12. A method of identifying a population of cell membrane proteins on a cell, the method comprising: a) providing a cell comprising a membrane-tethered stabiligase and a population of cell membrane proteins;b) contacting the cell with a label probe comprising an ester substrate and a detectable label under conditions wherein the membrane-tethered stabiligase attaches the label probe to the population of cell membrane proteins to form a population labelled cell membrane proteins;c) isolating the labelled cell membrane proteins; andd) analyzing the isolated labelled cell membrane proteins; therein identifying the population of cell membrane proteins on the cell.
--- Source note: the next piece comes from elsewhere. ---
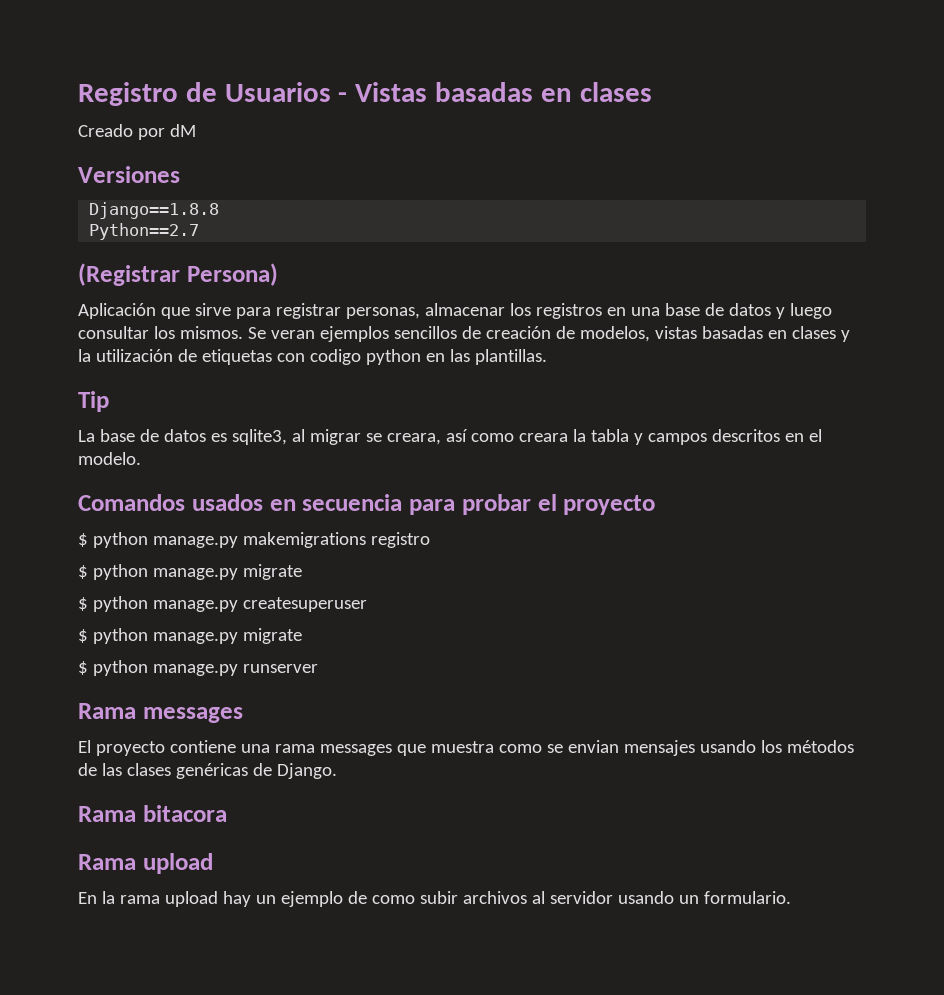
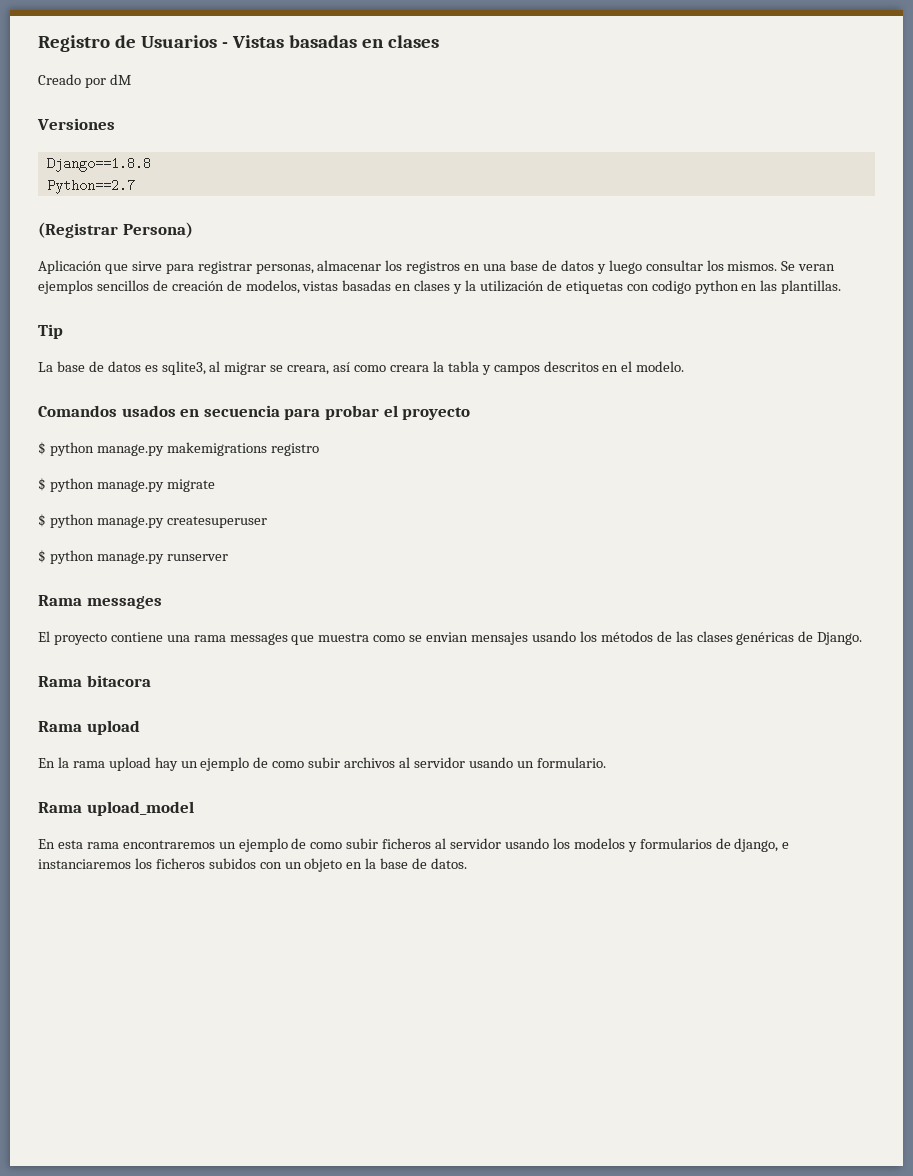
[78,628,302,644] // $ python manage.py migrate -> (267, 522) none
(791, 897) none -> [38,801,194,816] [38,838,790,852] [38,858,468,872] // Rama upload_model // En esta rama encontraremos un ejemplo de como subir ficheros al servidor usando los modelos y formularios de django, e instanciaremos los ficheros subidos con un objeto en la base de datos.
13. The method of claim 12, wherein the label probe comprises a capture ligand and the isolating step c) comprises capturing the labelled cell membrane proteins using a substrate comprising a capture moiety.

14. The method of claim 12, wherein the capture ligand is biotin and the capture moiety is selected from the group consisting of: avidin, streptavidin, neutravidin, and captavidin.

15. The method of claim 12, wherein the detectable label is detectable by mass spectrometry.

16. The method of claim 15, wherein the detectable label is an aminobutyric acid (Abu) tag.

17. The method of claim 12, wherein cell membrane proteins are analyzed in step d) using liquid chromatography with tandem mass spectrometry (LC-MS/MS).

18. The method of claim 12, wherein the cell is a cancer cell.